Re: [sipX-dev] Multi-branch identity and routing

Robert Joly Wed, 17 Jun 2009 08:23:35 -0700

 

> -----Original Message-----
> From: Lawrence, Scott (BL60:9D30) 
> Sent: Monday, June 15, 2009 3:50 PM
> To: Joly, Robert (CAR:9D30)
> Cc: sipX developers
> Subject: RE: [sipX-dev] Multi-branch identity and routing
> 
> 
> > > My current working assumption is that Park/Retrieve and 
> Call Pickup 
> > > are always branch-local services.
> > > 
> > >       * You cannot pickup a phone that's ringing in 
> another branch.  
> > > The
> > >         pickup code is handled by the pickup server in the branch 
> > > where
> > >         the call is made.  (It's possible that this actually works
> > >         remotely, but if it's _any_ additional effort to 
> make it work,
> > >         then I don't think that we need to commit to it).
> > > 
> > >       * You cannot park a call from one branch and retrieve it in
> > >         another.  The park orbits are specific to a branch.
> > > 
> > > I don't think that making either of these 'global' makes 
> much sense 
> > > - both rely on some out-of-band indications to work. I 
> don't pickup 
> > > a call unless I can hear it ringing.
> > > Park/Retrieve assumes that I park it and then tell someone (by 
> > > yelling or using the intercom) to retrieve it; if that 
> someone is in 
> > > another branch, then park/retrieve must becomes a very 
> elaborate way 
> > > to do a consultative transfer.
> > > 
> > > Remote workers are something of a special case, in that they will 
> > > always need to route their calls to _some_ specific externally 
> > > accessible proxy.  This could be the branch domain, or 
> could even be 
> > > some other special external access domain (a pseudo-branch for 
> > > mobile users, perhaps).  In any event, as I noted above, 
> the proxy 
> > > that they initially go through must use a host-specific 
> Record-Route 
> > > to ensure that they remain bound to it.
> 
> On Mon, 2009-06-15 at 15:23 -0400, Joly, Robert (CAR:9D30) wrote:
> 
> > I agree with everything you are saying here but that is not 
> the point 
> > I was trying to make.  Let me try to explain more clearly.  In call 
> > park scenarios, a phone retrieving the parked call get 
> referred to the 
> > Contact of the parked user (XX-4771).  For many reasons (CDR & NAT 
> > traversal, ...), we do not want that phone to send an 
> INVITE directly 
> > to the contact but instead we want it to go through the proxy.  In 
> > order to ensure that this happens, *every* phone on a given 
> system has 
> > its outbound proxy pointing to that system; *every phone*, not just 
> > remote workers.
> 
> I think I agree with you (I'm hoping that we can make some 
> exceptions for mobile phones like laptop softphones, but perhaps not).
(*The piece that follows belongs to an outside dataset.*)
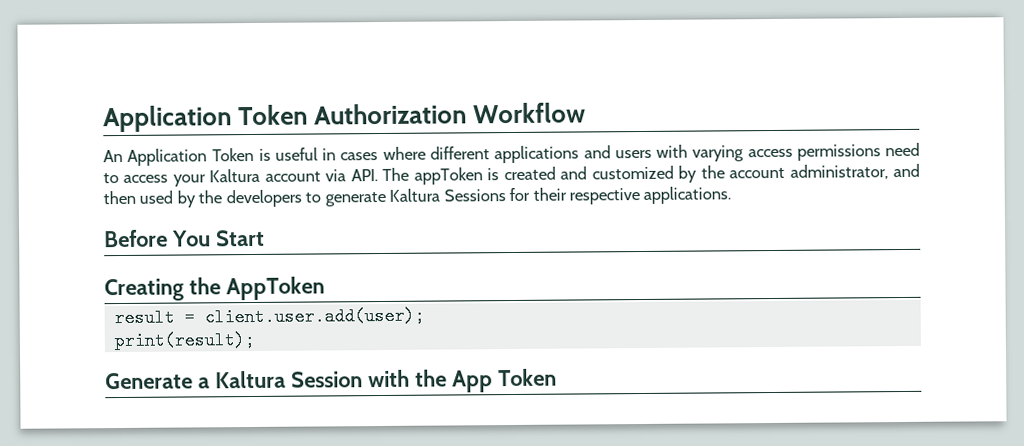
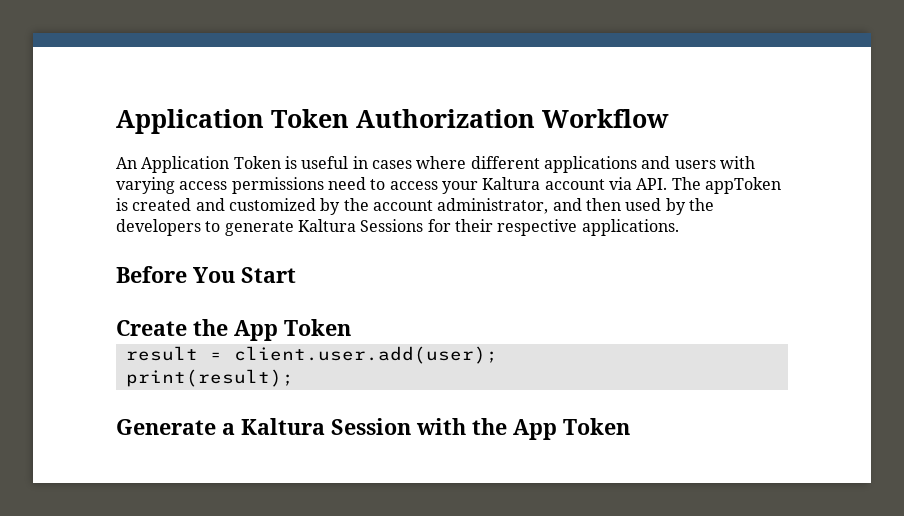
- Creating the AppToken
+ Create the App Token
Exempting these mobile phones would mean that they will not be able to
reliably unpark a parked remote worker.  May or may not be a big deal -
not my call.

> 
> > Now, assuming that every phone of a branch has its OBProxy 
> pointing at 
> > its home branch sipXecs(s), the statement that "a User can 
> register at 
> > any call router in any Branch, and any other authorization decision 
> > can be made in any service in any Branch, because the 
> credentials and 
> > permissions databases are uniformly replicated to all 
> servers in all 
> > Branches." does not apply since that user will always send its 
> > REGISTER to its branch proxy in accordance to the 
> provisioned outbound proxy.
> > Unless we can somehow invent a way to get rid of the OBProxy 
> > constraint, I think the current state of affairs makes it hard to 
> > justify the need for the back-up registrar IMO.
> 
> But if the 'branch proxy' it sends to is an SRV name that 
> resolves first to the proxy that's really in the branch, and 
> then (at a lower priority) to another backup proxy, the it 
> will work.  The outbound proxy is an SRV name that maps to 
> both in preference order. 

Nice on paper but having branch B fill in as a fallback for branch A
creates problems that IMO make it a non-starter:
1- For multi-branch deployments, such a scheme will create a rat's nest
of DNS SRV records.  In the simple case you describe, you would need two
DNS SRV records; one for the users in branch A's local private network
resolving to A's private IP and B's public IP and one for A's remote
workers resolving to A's public IP and B's public IP.  Multiply that by
20 for a 20 site deployment and you have an unsupportable configuration.
(Just changing the public IP address of one box could mean changing DNS
SRV records all over the place).

2- When a user dials 100 to get to his voicemail system, he may actually
be routed to the voicemail system of the fallback branch which knows
nothing about the user.  Things like BLF, MWI, AA would also exhibit
similar erratic behaviors.

3- When a remote worker registers, the Path information is recorded
(RFC3327) to ensure that all subsequent calls to that user will be
handled by the server that has a pinhole to that remote worker.  If
Branch A is down and Branch B is used as a fallback, A's users that are
located inside Branch A's local private network will now appear as
remote workers when they register on branch B and Path information is
going to be recorded.  Now, when Branch A comes back on line, a call
between a local user on A to another local user on A that got registered
though B will go through A and end up being handled by B because of the
Path info.   I cannot claim to foresee the complete set of
NAT-traversal-related problems that this will pose but I can see a few
big ones already.  A very serious experimentation would have to be done
to uncover them all and address them when a solution exists.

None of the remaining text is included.